(Data items)
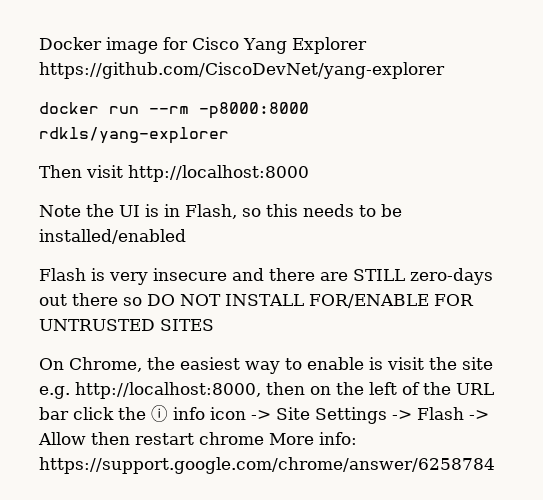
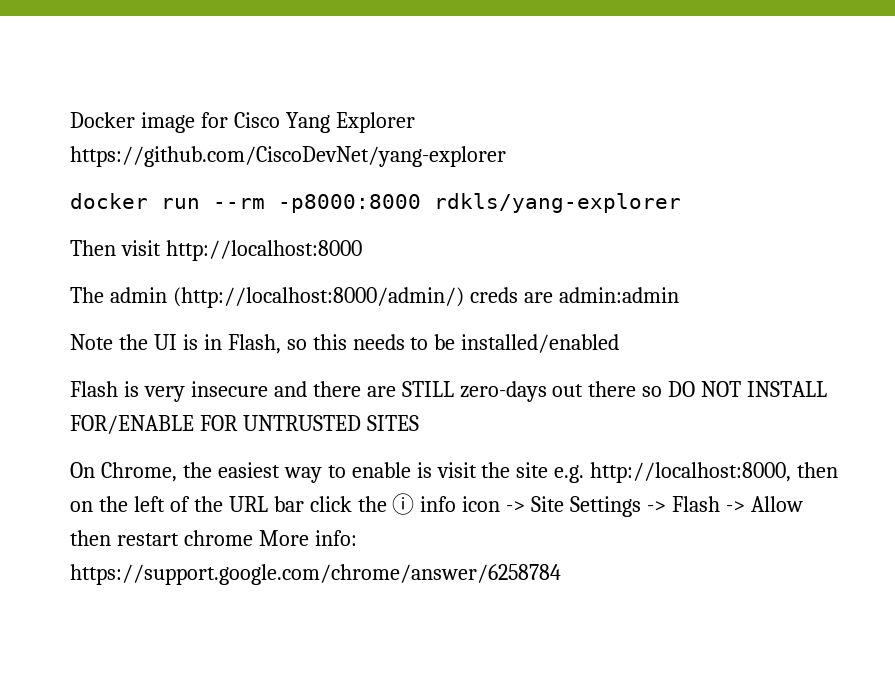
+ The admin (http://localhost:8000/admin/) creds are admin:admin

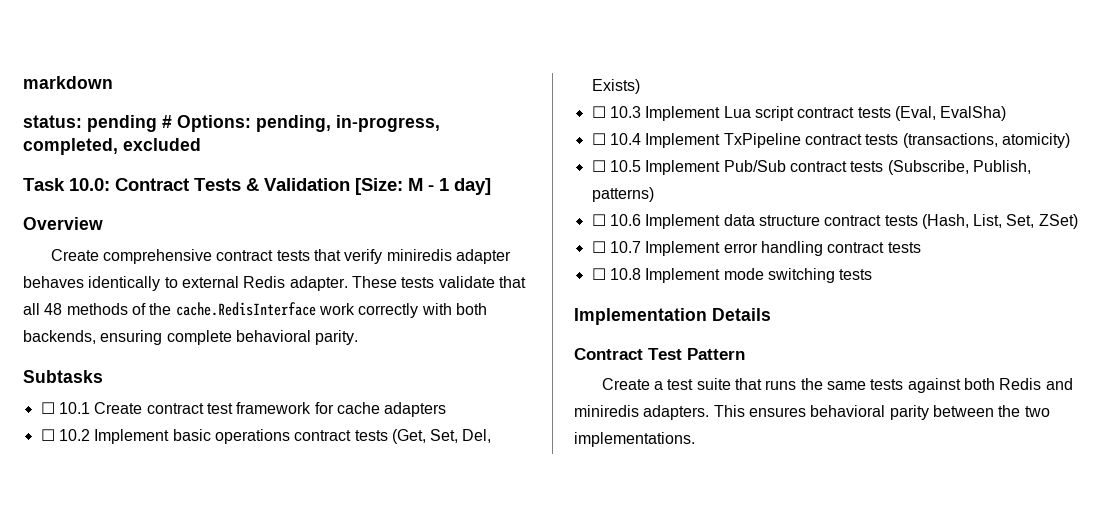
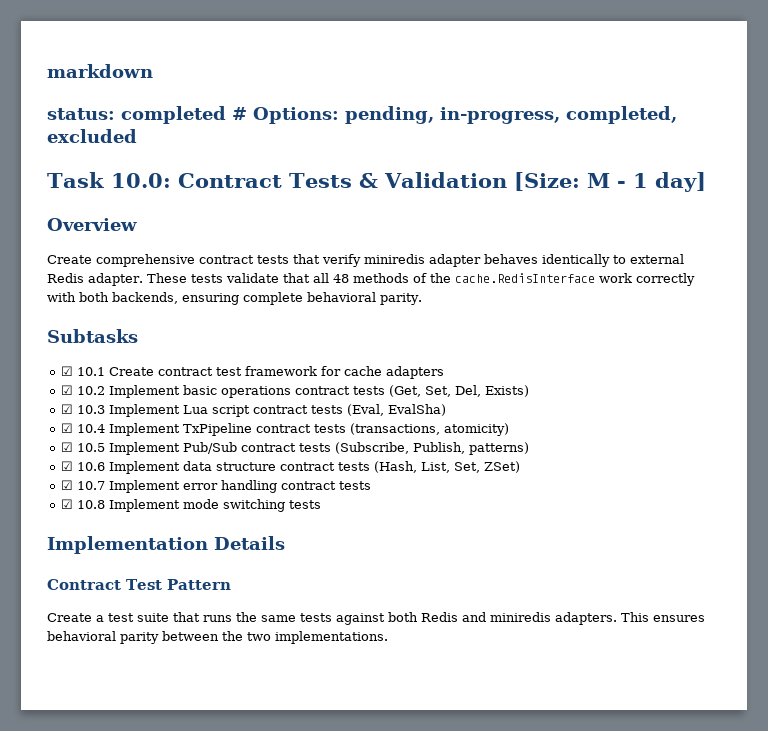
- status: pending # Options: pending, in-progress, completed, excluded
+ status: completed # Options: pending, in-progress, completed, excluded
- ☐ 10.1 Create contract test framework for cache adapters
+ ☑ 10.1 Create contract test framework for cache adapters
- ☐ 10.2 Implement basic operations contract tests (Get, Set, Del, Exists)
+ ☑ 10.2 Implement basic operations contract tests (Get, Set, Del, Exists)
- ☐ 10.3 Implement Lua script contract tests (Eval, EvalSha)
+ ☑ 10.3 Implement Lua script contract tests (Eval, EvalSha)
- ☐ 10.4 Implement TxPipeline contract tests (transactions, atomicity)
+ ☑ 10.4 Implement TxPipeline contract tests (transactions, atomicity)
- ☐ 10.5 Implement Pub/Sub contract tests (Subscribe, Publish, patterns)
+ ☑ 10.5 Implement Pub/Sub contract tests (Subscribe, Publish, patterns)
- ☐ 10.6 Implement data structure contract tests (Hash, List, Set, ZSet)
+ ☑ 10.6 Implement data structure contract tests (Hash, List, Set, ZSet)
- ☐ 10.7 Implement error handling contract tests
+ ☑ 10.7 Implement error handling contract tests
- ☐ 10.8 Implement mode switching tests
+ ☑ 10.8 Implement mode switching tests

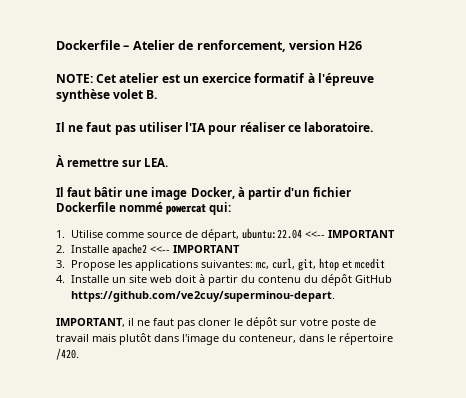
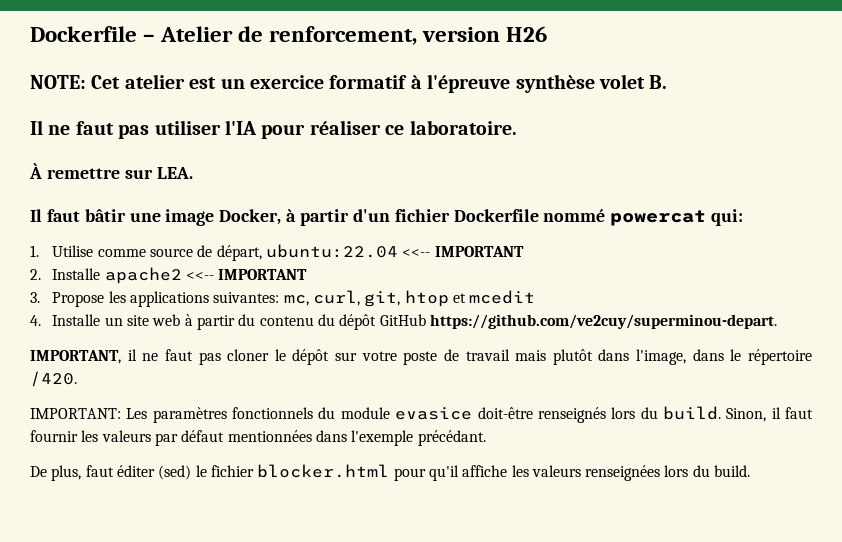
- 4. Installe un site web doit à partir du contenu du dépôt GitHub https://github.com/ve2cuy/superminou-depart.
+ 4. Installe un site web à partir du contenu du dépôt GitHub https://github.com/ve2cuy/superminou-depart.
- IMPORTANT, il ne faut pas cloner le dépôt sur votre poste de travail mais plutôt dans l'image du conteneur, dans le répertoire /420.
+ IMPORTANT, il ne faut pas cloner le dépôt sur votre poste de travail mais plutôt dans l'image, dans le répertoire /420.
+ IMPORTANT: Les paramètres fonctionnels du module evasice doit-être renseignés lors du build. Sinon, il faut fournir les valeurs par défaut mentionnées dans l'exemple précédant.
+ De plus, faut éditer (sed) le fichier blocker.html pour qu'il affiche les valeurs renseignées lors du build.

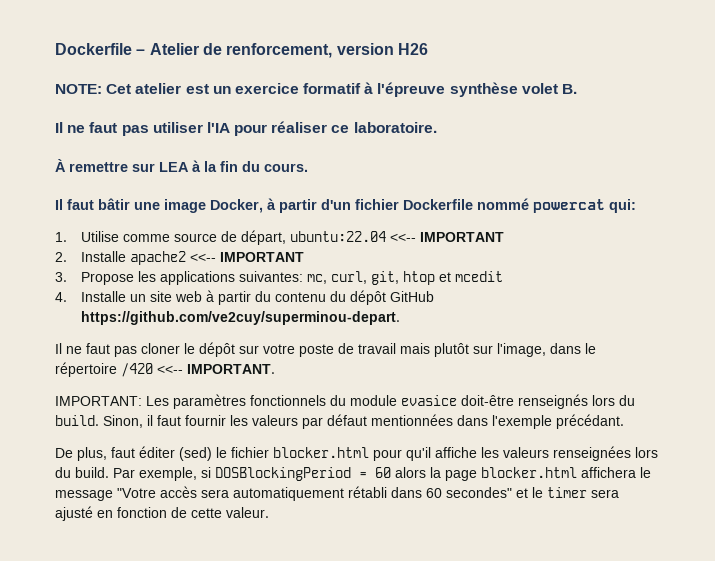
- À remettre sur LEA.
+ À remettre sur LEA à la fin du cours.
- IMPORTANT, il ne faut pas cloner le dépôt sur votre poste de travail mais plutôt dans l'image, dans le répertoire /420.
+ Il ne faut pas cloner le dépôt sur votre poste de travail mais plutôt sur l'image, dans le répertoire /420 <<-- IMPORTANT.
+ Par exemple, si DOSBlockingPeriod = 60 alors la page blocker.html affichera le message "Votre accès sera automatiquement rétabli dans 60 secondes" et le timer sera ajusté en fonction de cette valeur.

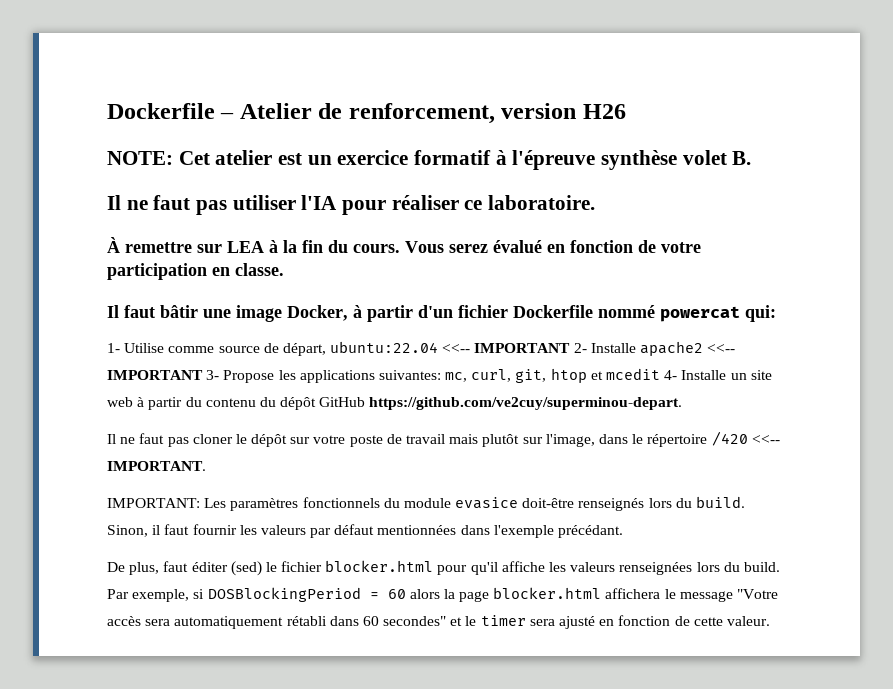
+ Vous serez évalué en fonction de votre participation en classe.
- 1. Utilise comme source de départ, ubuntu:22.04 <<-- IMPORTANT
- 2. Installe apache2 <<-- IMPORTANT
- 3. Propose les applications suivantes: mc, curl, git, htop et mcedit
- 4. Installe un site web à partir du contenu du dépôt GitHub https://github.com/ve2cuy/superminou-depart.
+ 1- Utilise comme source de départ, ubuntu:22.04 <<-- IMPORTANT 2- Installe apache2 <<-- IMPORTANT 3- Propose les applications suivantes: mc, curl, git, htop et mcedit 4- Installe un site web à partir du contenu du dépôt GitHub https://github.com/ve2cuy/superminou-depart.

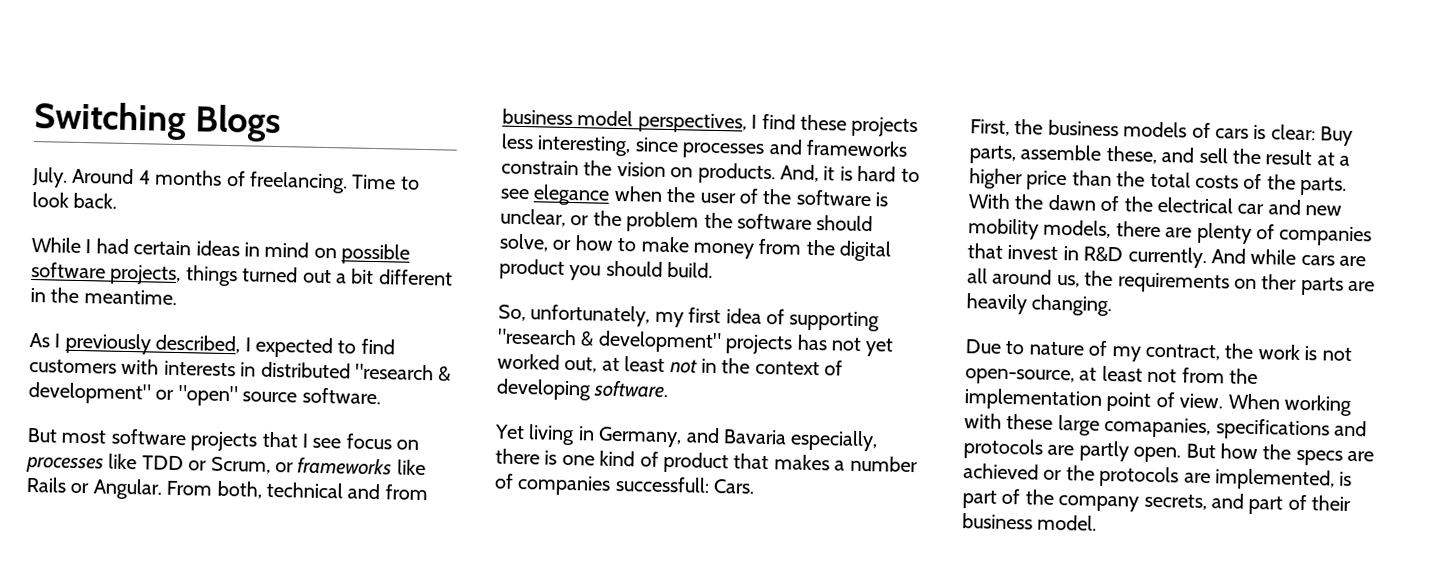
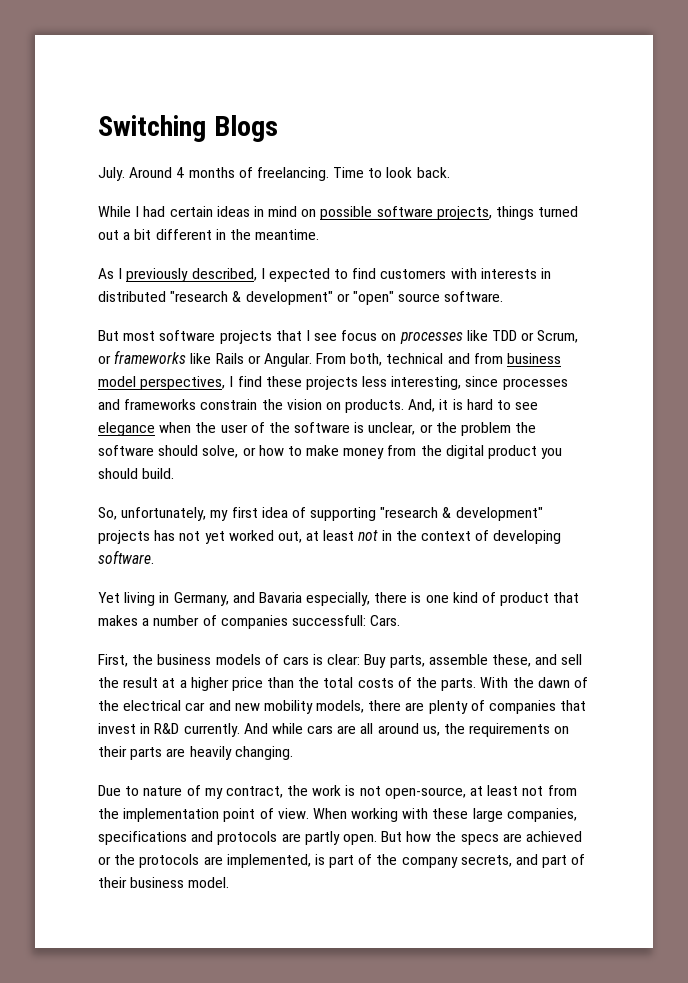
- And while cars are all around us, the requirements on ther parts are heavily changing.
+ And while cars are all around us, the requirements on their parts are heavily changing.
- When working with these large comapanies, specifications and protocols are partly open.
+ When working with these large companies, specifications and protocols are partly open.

• _TASK DESCRIPTION_: Which lines hold the word "TxPipeline"? Return all of them from the records above.

• _SOLUTION_:
- ☐ 10.4 Implement TxPipeline contract tests (transactions, atomicity)
+ ☑ 10.4 Implement TxPipeline contract tests (transactions, atomicity)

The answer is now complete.